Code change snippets
• • • • •
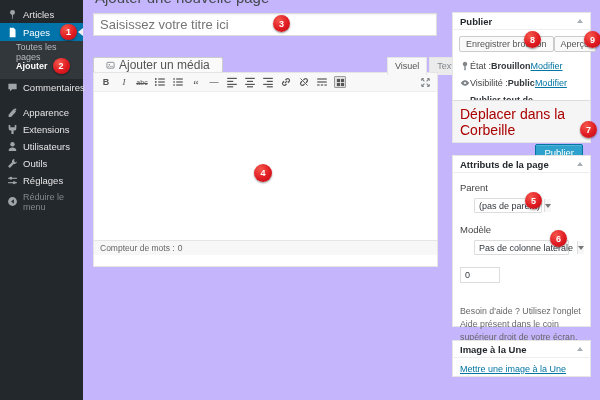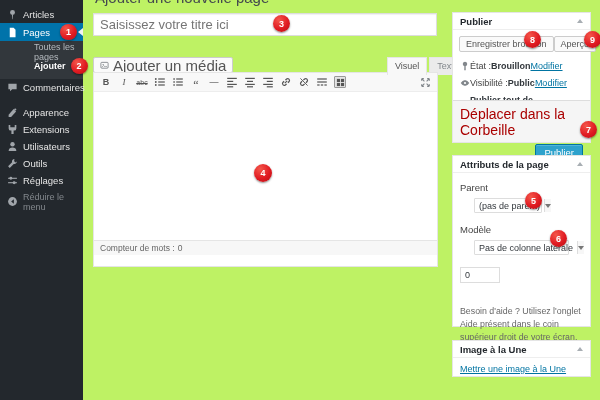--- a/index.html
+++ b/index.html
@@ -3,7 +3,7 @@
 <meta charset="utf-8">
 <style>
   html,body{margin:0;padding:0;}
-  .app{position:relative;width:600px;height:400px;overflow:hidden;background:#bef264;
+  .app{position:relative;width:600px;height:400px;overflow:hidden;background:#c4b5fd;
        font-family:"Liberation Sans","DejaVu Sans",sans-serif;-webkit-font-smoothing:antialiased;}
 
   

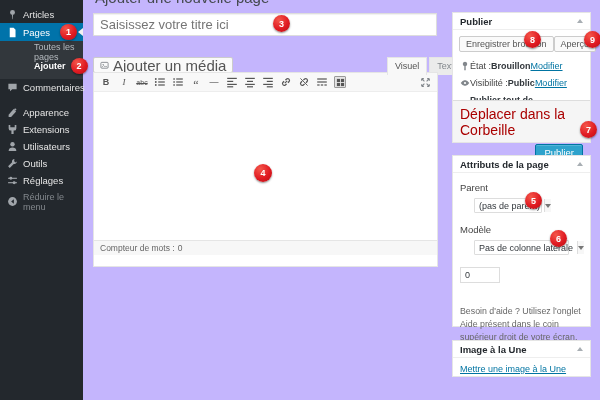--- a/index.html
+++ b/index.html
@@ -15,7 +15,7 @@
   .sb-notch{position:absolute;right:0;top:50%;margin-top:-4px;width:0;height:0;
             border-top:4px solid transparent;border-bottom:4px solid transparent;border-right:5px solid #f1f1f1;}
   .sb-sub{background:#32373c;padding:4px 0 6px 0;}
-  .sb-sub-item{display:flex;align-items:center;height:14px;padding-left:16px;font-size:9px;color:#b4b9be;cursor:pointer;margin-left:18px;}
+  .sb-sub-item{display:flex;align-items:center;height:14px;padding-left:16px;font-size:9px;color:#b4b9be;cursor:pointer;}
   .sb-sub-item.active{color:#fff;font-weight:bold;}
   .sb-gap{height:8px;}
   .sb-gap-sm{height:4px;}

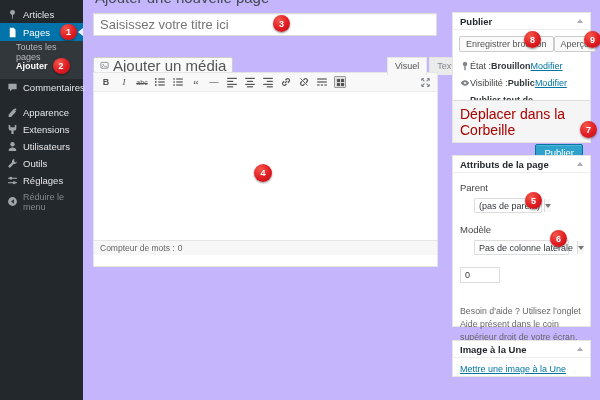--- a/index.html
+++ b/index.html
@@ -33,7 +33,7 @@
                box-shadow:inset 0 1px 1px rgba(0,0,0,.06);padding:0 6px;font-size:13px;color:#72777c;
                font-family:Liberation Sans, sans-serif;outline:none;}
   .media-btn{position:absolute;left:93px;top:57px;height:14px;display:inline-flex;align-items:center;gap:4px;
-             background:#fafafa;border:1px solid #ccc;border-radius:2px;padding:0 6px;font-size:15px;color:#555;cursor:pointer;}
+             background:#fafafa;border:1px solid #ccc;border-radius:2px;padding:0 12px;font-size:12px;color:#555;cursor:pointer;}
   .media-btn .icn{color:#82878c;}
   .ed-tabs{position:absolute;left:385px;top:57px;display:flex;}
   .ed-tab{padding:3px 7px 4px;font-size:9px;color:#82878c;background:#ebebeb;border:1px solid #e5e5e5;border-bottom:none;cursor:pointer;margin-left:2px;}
• • • • •
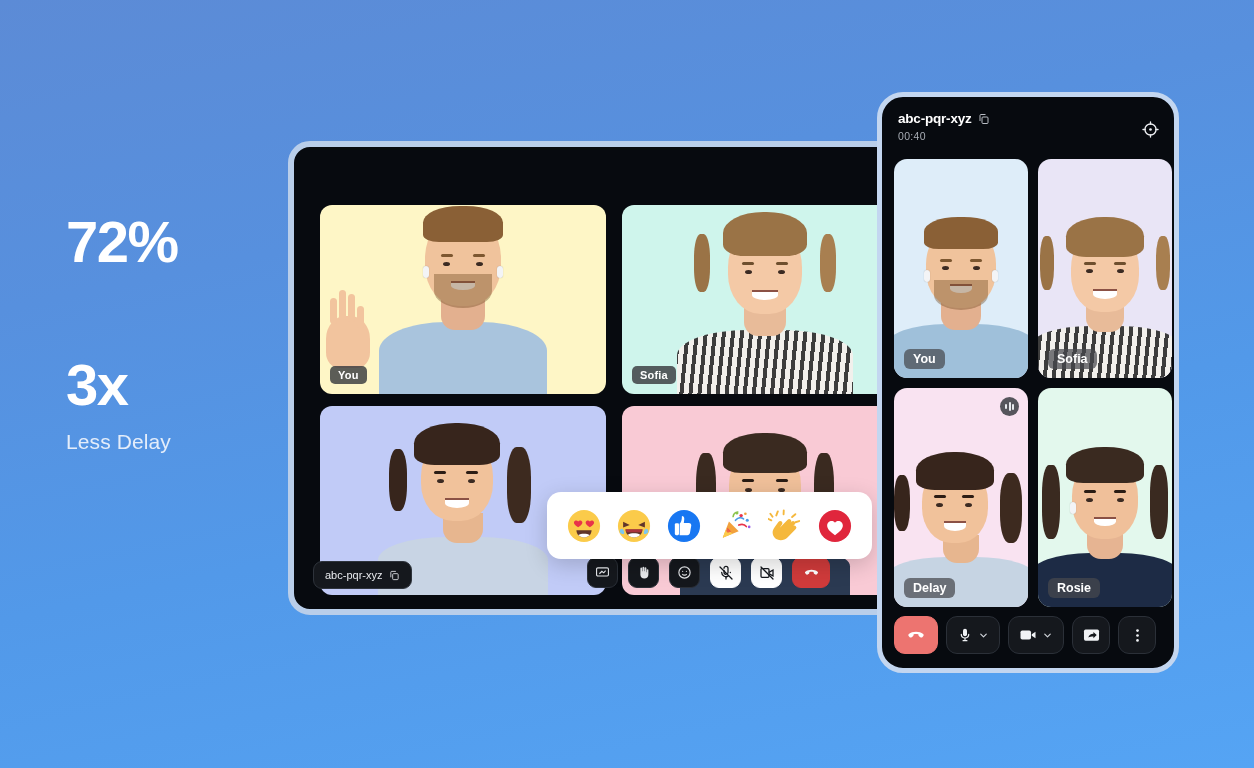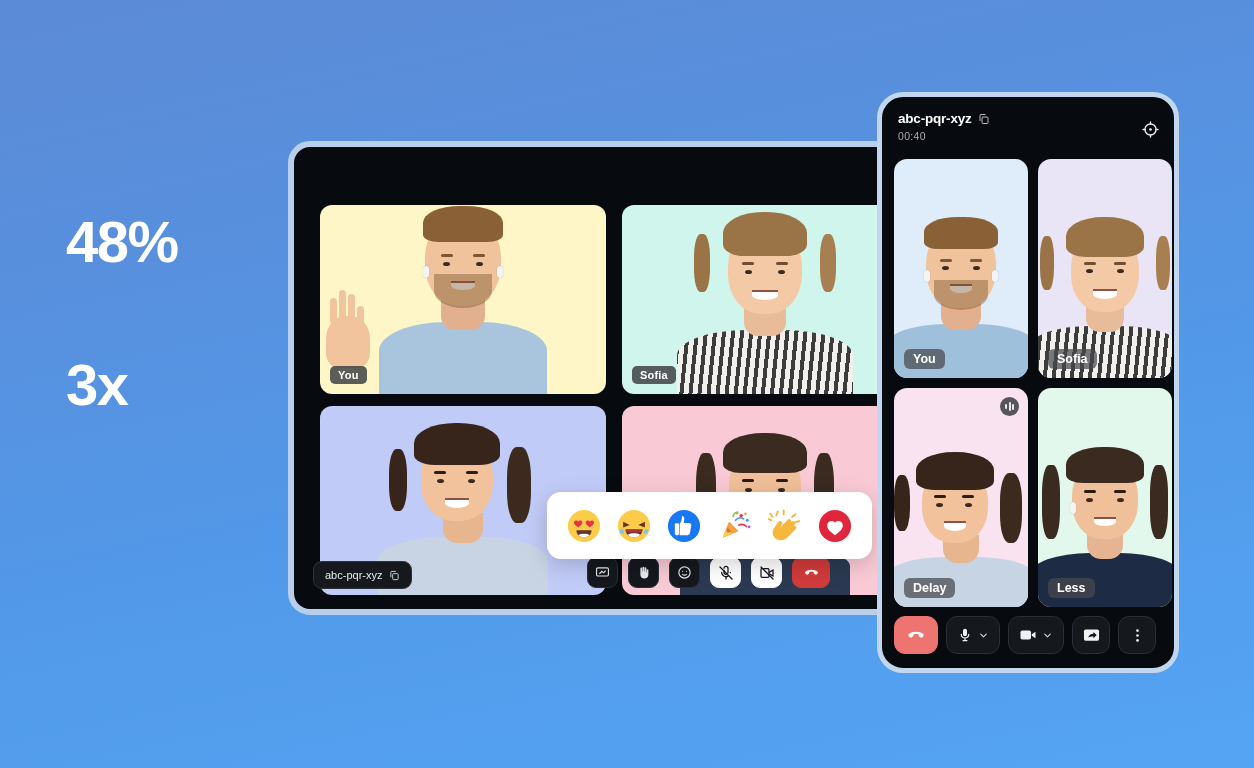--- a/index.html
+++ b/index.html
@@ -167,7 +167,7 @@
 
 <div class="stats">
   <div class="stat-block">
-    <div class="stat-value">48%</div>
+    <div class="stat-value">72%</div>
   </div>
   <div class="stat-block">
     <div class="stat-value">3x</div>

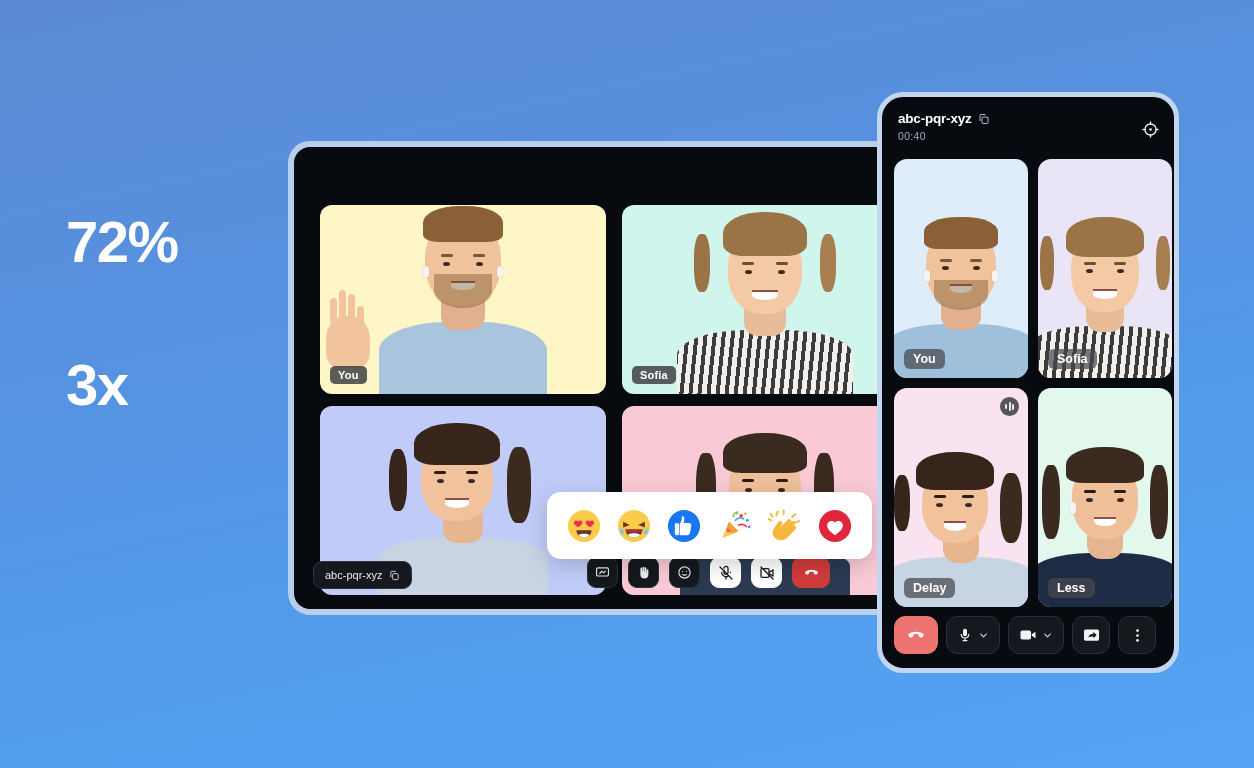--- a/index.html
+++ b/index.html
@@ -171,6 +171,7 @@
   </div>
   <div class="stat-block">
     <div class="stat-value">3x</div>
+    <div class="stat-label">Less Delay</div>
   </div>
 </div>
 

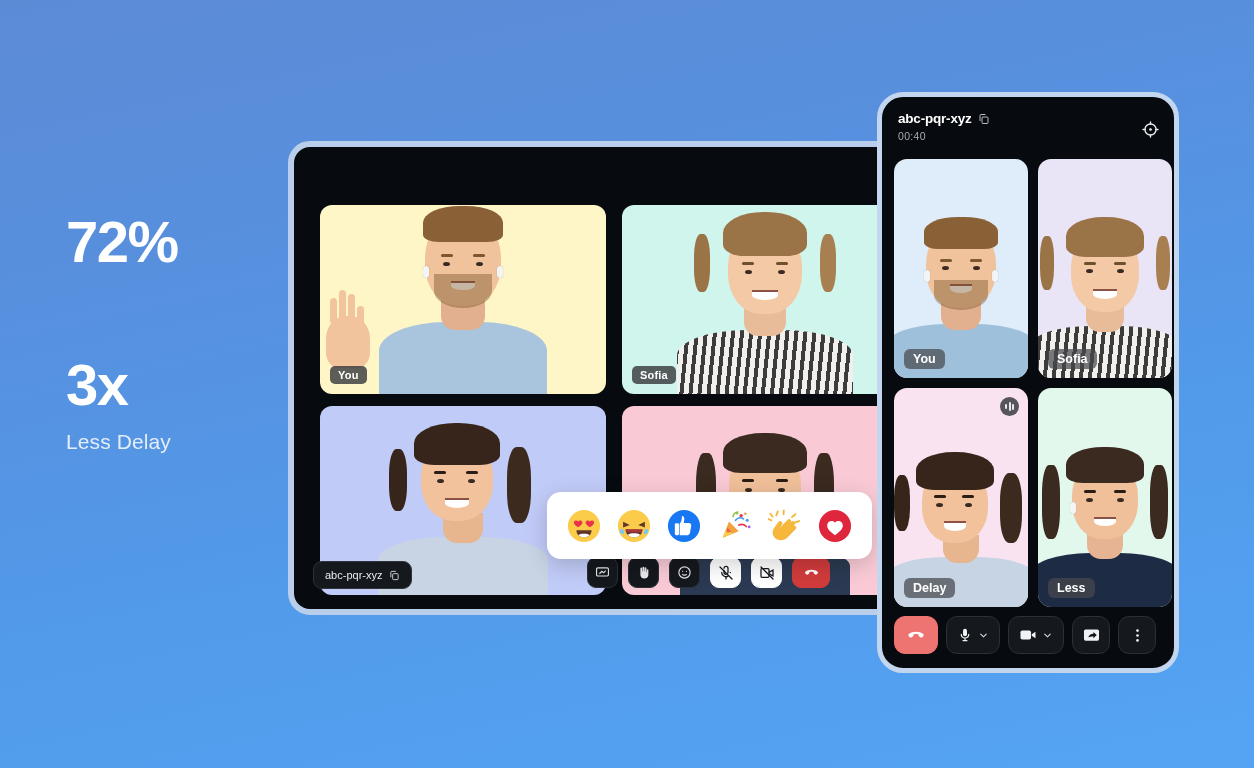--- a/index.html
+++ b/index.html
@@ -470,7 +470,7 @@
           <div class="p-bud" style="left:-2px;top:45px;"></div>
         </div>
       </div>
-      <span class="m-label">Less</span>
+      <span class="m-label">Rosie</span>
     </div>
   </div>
• • • • •
Scan the data, and report each line that uses the word "radius".

- **TASK RESPONSE**
-             background:#fafafa;border:1px solid #ccc;border-radius:2px;padding:0 6px;font-size:15px;color:#555;cursor:pointer;}
+             background:#fafafa;border:1px solid #ccc;border-radius:2px;padding:0 12px;font-size:12px;color:#555;cursor:pointer;}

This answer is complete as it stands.